States increasingly have opted to administer Medicaid benefits through private health insurance plans, or MCOs, that contract with a network of providers. For example, Maryland's Medicaid managed care program offers a choice of seven MCOs, such as AMERIGROUP Community Care and the UnitedHealthcare Community Plan.

By providing capitated payments to these plans, states can have more budget certainty than if they were paying out Medicaid claims on a fee-for-service basis. The MCOs themselves can coordinate care and sometimes offer services that would not be available through a program administered by the state.

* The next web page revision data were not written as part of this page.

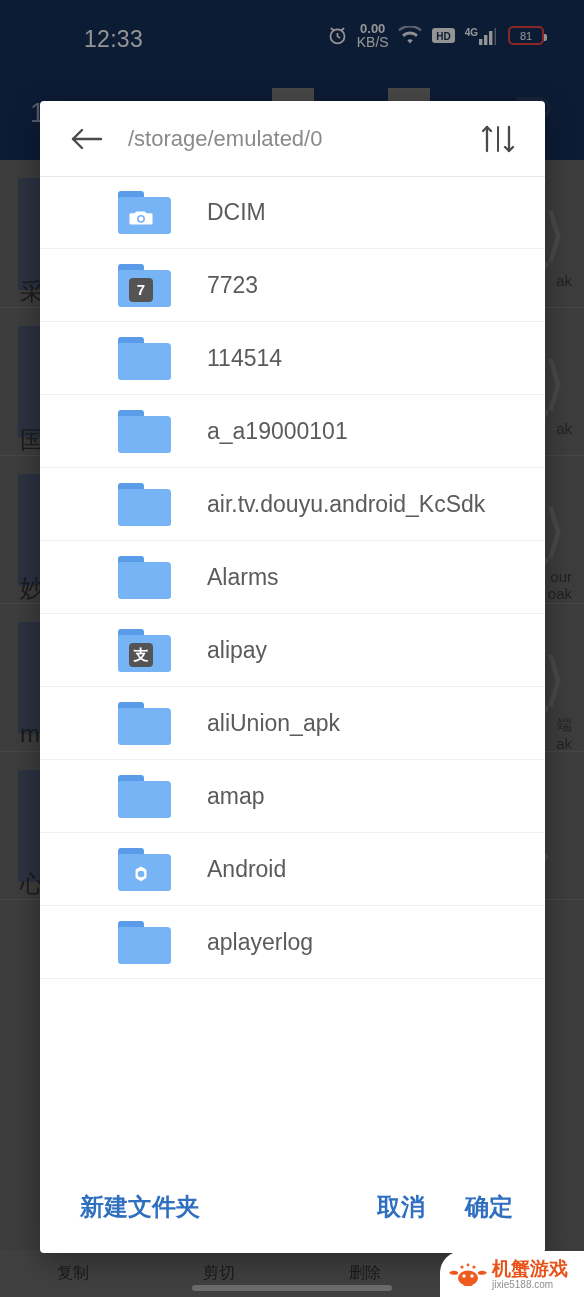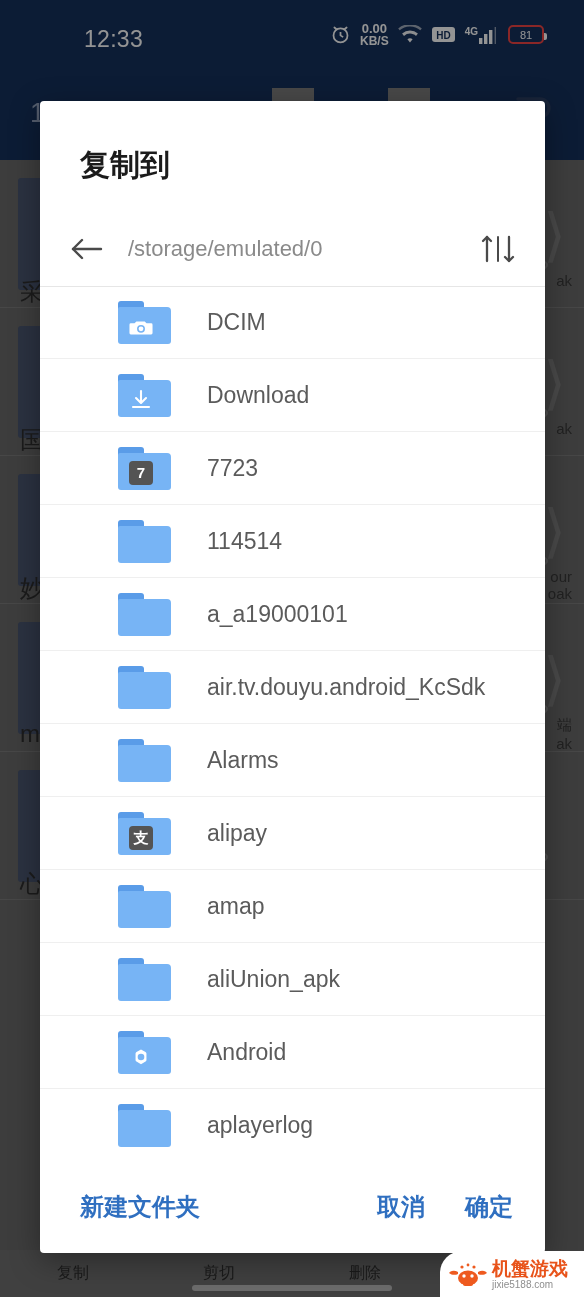--- a/index.html
+++ b/index.html
@@ -24,21 +24,21 @@
   .sb-right {
     position:absolute; right:40px; top:22px;
     display:flex; align-items:center; gap:9px;
   }
   .sb-right svg { display:block; }
   .sb-speed {
     display:flex; flex-direction:column; align-items:center;
     color:#fff; line-height:1;
   }
   .sb-speed .v { font-size:13px; font-weight:bold; }
-  .sb-speed .u { font-size:12px; font-weight:bold; }
+  .sb-speed .u { font-size:14px; font-weight:normal; }
   .sb-batt {
     width:36px; height:19px; border:2px solid #ef4444; border-radius:5px;
     display:flex; align-items:center; justify-content:center;
     color:#fff; font-size:11px; position:relative;
   }
   .sb-batt::after{
     content:""; position:absolute; right:-5px; top:6px;
     width:3px; height:7px; background:#fff; border-radius:0 2px 2px 0;
   }
   .sb-4g { display:flex; align-items:flex-end; gap:1px; }
@@ -295,21 +295,20 @@
     <div class="bb-item">删除</div>
     <div class="bb-item">重命名</div>
     <div class="nav-pill"></div>
   </div>
 </div>
 
 <div class="scrim"></div>
 
 <div class="dialog">
 
-  <div class="dlg-title">复制到</div>
 
   <div class="dlg-pathbar">
     <span class="back-arrow">
       <svg width="34" height="26" viewBox="0 0 34 26" fill="none" stroke="#4a4a4a" stroke-width="2.4" stroke-linecap="round" stroke-linejoin="round">
         <path d="M2 13h28"></path>
           <path d="M11 4L2 13l9 9"></path>
       </svg>
     </span>
     <span class="path-text">/storage/emulated/0</span>
     <span class="sort-icon">
@@ -333,34 +332,20 @@
           <svg width="26" height="20" viewBox="0 0 26 20">
             <path d="M2 6h4l2-2h9l2 2h5a1.5 1.5 0 011.5 1.5v9A1.5 1.5 0 0124 18H2a1.5 1.5 0 01-1.5-1.5v-9A1.5 1.5 0 012 6z" fill="#ffffff"></path>
             <circle cx="13" cy="12" r="4.3" fill="#77b4f5"></circle>
             <circle cx="13" cy="12" r="2.6" fill="#ffffff"></circle>
           </svg>
         </span>
       </span>
       <span class="row-label">DCIM</span>
     </div>
 
-    <div class="row">
-      <span class="folder">
-        <span class="tab"></span>
-          <span class="body"></span>
-        <span class="badge">
-          <svg width="24" height="24" viewBox="0 0 24 24" fill="none" stroke="#ffffff" stroke-width="2.1" stroke-linecap="round" stroke-linejoin="round">
-            <path d="M12 3v11"></path>
-              <path d="M7 10l5 5 5-5"></path>
-              <path d="M4 19h16"></path>
-          </svg>
-        </span>
-      </span>
-      <span class="row-label">Download</span>
-    </div>
 
     <div class="row">
       <span class="folder">
         <span class="tab"></span>
           <span class="body"></span>
         <span class="badge">
           <span class="badge-sq">7</span>
         </span>
       </span>
       <span class="row-label">7723</span>
@@ -407,29 +392,29 @@
         </span>
       </span>
       <span class="row-label">alipay</span>
     </div>
 
     <div class="row">
       <span class="folder">
           <span class="tab"></span>
           <span class="body"></span>
         </span>
+      <span class="row-label">aliUnion_apk</span>
+    </div>
+
+    <div class="row">
+      <span class="folder">
+          <span class="tab"></span>
+          <span class="body"></span>
+        </span>
       <span class="row-label">amap</span>
-    </div>
-
-    <div class="row">
-      <span class="folder">
-          <span class="tab"></span>
-          <span class="body"></span>
-        </span>
-      <span class="row-label">aliUnion_apk</span>
     </div>
 
     <div class="row">
       <span class="folder">
         <span class="tab"></span>
           <span class="body"></span>
         <span class="badge">
           <svg width="26" height="26" viewBox="0 0 26 26">
             <path d="M13 1.8l4.9 2.8a2 2 0 011 1.74v6.92a2 2 0 01-1 1.74L13 17.8l-4.9-2.8a2 2 0 01-1-1.74V6.34a2 2 0 011-1.74L13 1.8z" transform="translate(0,3)" fill="#ffffff"></path>
             <circle cx="13" cy="13" r="3.6" fill="#77b4f5"></circle>

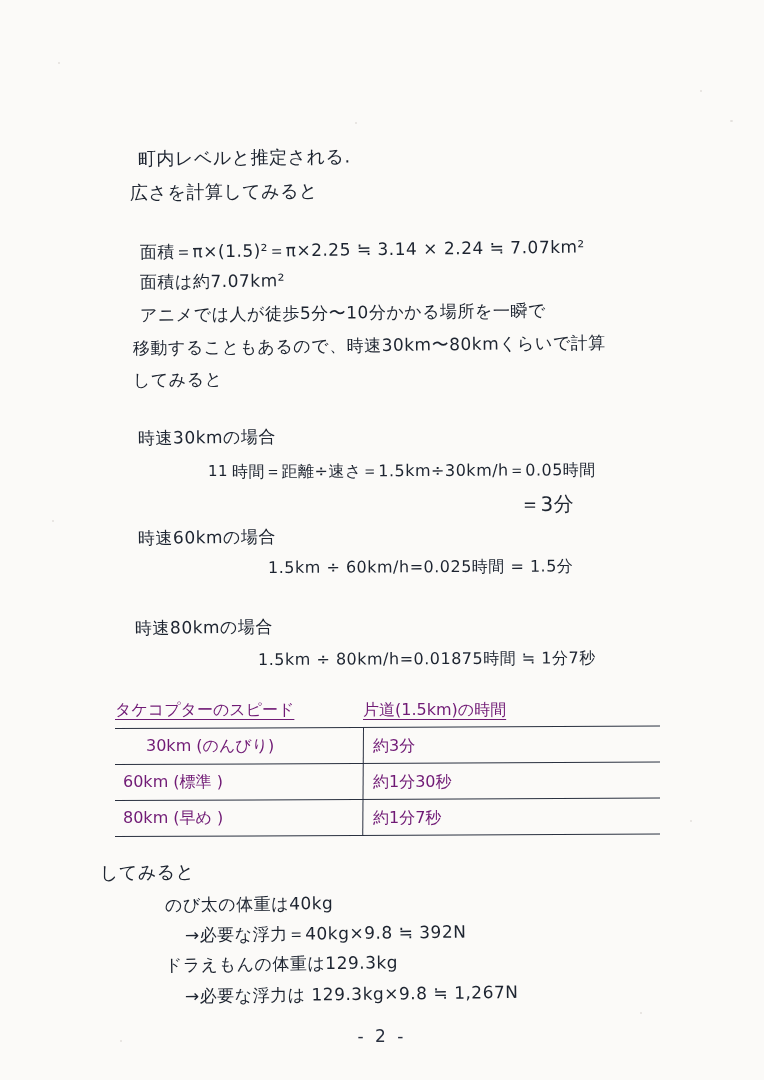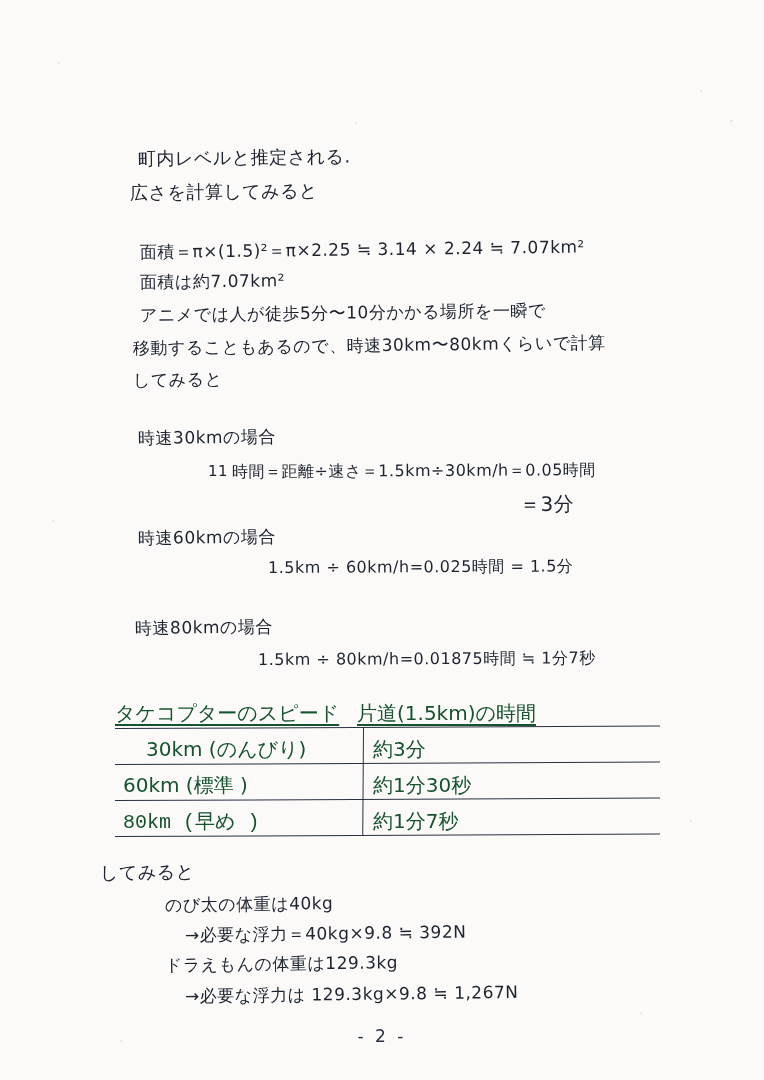--- a/index.html
+++ b/index.html
@@ -64,22 +64,22 @@
     top: 28px;
     width: 0;
     height: 108px;
     border-left: 1.4px solid #2a3140;
     transform: rotate(0.4deg);
     transform-origin: top center;
   }
   .cell {
     position: absolute;
     white-space: pre;
-    color: #14532d;
-    font-size: 20px;
+    color: #701a75;
+    font-size: 16px;
   }
   .pagenum {
     position: absolute;
     left: 0;
     width: 764px;
     text-align: center;
     top: 1026px;
     font-size: 17px;
     color: #2a3140;
     letter-spacing: 3px;
@@ -120,35 +120,35 @@
   <div class="hw s4" style="left:520px; top:492px; font-size:20px;">＝3分</div>
 
   <div class="hw s2" style="left:138px; top:528px; font-size:17px;">時速60kmの場合</div>
   <div class="hw s4" style="left:268px; top:558px; font-size:16px;">1.5km ÷ 60km/h=0.025時間 = 1.5分</div>
 
   <div class="hw s2" style="left:135px; top:618px; font-size:17px;">時速80kmの場合</div>
   <div class="hw s4" style="left:258px; top:650px; font-size:16px;">1.5km ÷ 80km/h=0.01875時間 ≒ 1分7秒</div>
 
   <div class="tbl">
     <div class="cell underline" style="left:0px; top:0px;">タケコプターのスピード</div>
-    <div class="cell underline" style="left:242px; top:0px;">片道(1.5km)の時間</div>
+    <div class="cell underline" style="left:248px; top:0px;">片道(1.5km)の時間</div>
 
     <div class="rowline" style="top:28px;"></div>
     <div class="rowline" style="top:64px;"></div>
     <div class="rowline" style="top:100px;"></div>
     <div class="rowline" style="top:136px;"></div>
     <div class="vline"></div>
 
     <div class="cell" style="left:8px;   top:36px;margin-left:23px;">30km (のんびり)</div>
     <div class="cell" style="left:258px; top:36px;text-align:right;">約3分</div>
 
     <div class="cell" style="left:8px;   top:72px;">60km (標準 )</div>
     <div class="cell" style="left:258px; top:72px;">約1分30秒</div>
 
-    <div class="cell" style="left:8px;   top:108px;font-family:Liberation Mono, monospace;">80km (早め )</div>
+    <div class="cell" style="left:8px;   top:108px;">80km (早め )</div>
     <div class="cell" style="left:258px; top:108px;">約1分7秒</div>
   </div>
 
   <div class="hw s2" style="left:100px; top:862px; font-size:18px;">してみると</div>
   <div class="hw s2" style="left:165px; top:895px; font-size:17px;">のび太の体重は40kg</div>
   <div class="hw s2" style="left:185px; top:925px; font-size:17px;">→必要な浮力＝40kg×9.8 ≒ 392N</div>
   <div class="hw s2" style="left:165px; top:955px; font-size:17px;">ドラえもんの体重は129.3kg</div>
   <div class="hw s2" style="left:185px; top:986px; font-size:17px;">→必要な浮力は 129.3kg×9.8 ≒ 1,267N</div>
 
   <div class="pagenum">- 2 -</div>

Currently, 38 states and the District of Columbia contract with MCOs, according to the Avalere report issued Wednesday. Some of the most populous states, including California and Florida, have indicated they will expand MCOs to new regions or new types of beneficiaries.

“These changes will expand Medicaid plans' coverage into more rural geographies and will essentially end fee-for-service Medicaid in some states,” said Avalere Vice President Caroline Pearson.

States that have opted to loosen the eligibility requirements for Medicaid, as allowed under the Affordable Care Act, also will see the majority of new enrollees join managed care plans, according to the Avalere analysts.

Together, these trends will combine to increase managed care enrollment from 63% of beneficiaries in 2012 to 75% in 2015, according to the report.

“We believe that Medicaid managed care is a new way to use the money and use the resources much better in every community,” said LeadingAge CEO and President Larry Minnix, at the provider association's 2013 annual conference in November.

However, not all long-term care providers are as bullish on managed care. In fact, many are skeptical that the system will solve the increasing disparity between Medicaid reimbursement rates and the actual costs of long-term care, according to Greg Crist, spokesman for the American Health Care Association/National Center for Assisted Living.

Crist made his comments while speaking to McKnight's earlier this week, after AHCA/NCAL released a report on Medicaid LTC shortfalls.